Microsoft Flight Sim as Learning Tool?
Can a video game (albeit a pretty sophisticated video game) make you a better pilot? Bruce Williams thinks so and he's written the book on the subject, called Microsoft Flight Simulator as a Training Aid. Williams, a 30-year pilot and instructor who was also the business development director for Microsoft Flight Simulator, told a news conference at AOPA Expo that the software package can be a powerful training tool if it's used to focus on specific topics in a logical order. "Using the parts is better than trying to use the whole," he said. Williams said the tendency is to try and create a complete flying experience with the simulator when it's greatest training strengths lie in the details. In addition to the written word, Williams has included a CD with hundreds of "practice flights" which teach a specific skill or range of knowledge. For instance, one lesson focuses on VOR navigation with specific tasks to accomplish.

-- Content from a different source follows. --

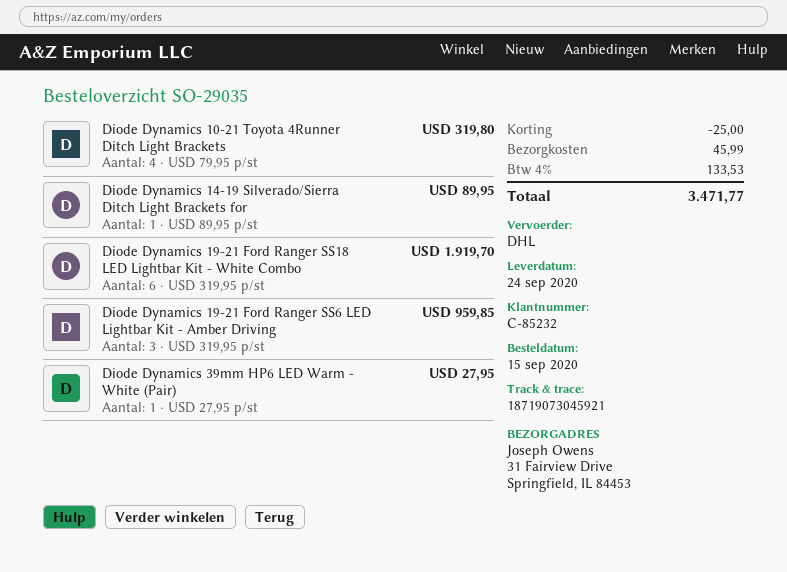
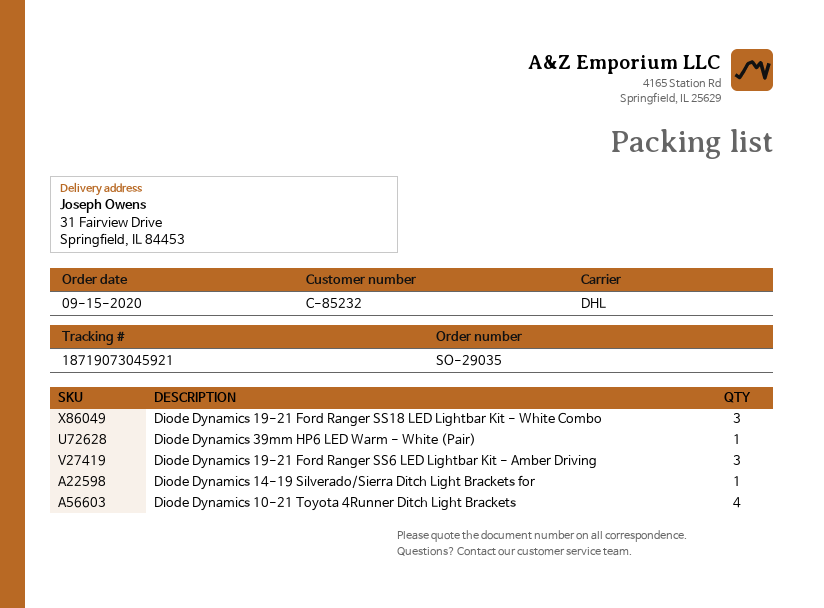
Diode Dynamics 19-21 Ford Ranger SS18 LED Lightbar Kit - White Combo: 6 -> 3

Williams said the simulator can't replace stick time, especially for new students. "There are motor skills that just have to be learned," he said. But for training in navigation and procedures, the simulator is an ideal platform to practice without burning $4-a-gallon fuel. It's also a more efficient way to train for those skills. Instead of taking all the time to preflight, taxi and take off, the simulator can start flying right at the location where the training will take place. "You go straight to the task," he said. The book and CD are compatible with Flight Simulator X and Flight Simulator 2004 and he recommends the deluxe version of the latest issue because it offers options to add a second pilot networked to the same scenario, either by cable or over the Internet. It also includes a full Garmin glass cockpit depiction. Williams' book will be available through Aviation Supplies and Academics and at national chain bookstores.